→ **Your assignment**: How many lines in the data that follows contain the word "common"? Only that number is needed.

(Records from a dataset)
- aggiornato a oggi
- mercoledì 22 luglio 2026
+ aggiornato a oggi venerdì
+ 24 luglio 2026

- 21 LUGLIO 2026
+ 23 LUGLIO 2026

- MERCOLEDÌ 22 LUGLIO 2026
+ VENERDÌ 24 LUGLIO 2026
==
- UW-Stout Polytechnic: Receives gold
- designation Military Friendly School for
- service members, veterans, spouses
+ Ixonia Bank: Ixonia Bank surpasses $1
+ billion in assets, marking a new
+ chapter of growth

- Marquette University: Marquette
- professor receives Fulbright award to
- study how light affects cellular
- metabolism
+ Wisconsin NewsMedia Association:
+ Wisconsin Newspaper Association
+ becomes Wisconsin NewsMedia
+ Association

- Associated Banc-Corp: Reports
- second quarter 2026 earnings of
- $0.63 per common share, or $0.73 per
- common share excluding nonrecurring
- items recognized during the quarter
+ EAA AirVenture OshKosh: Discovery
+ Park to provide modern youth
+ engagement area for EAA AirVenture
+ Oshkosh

→ **Answer box**: 2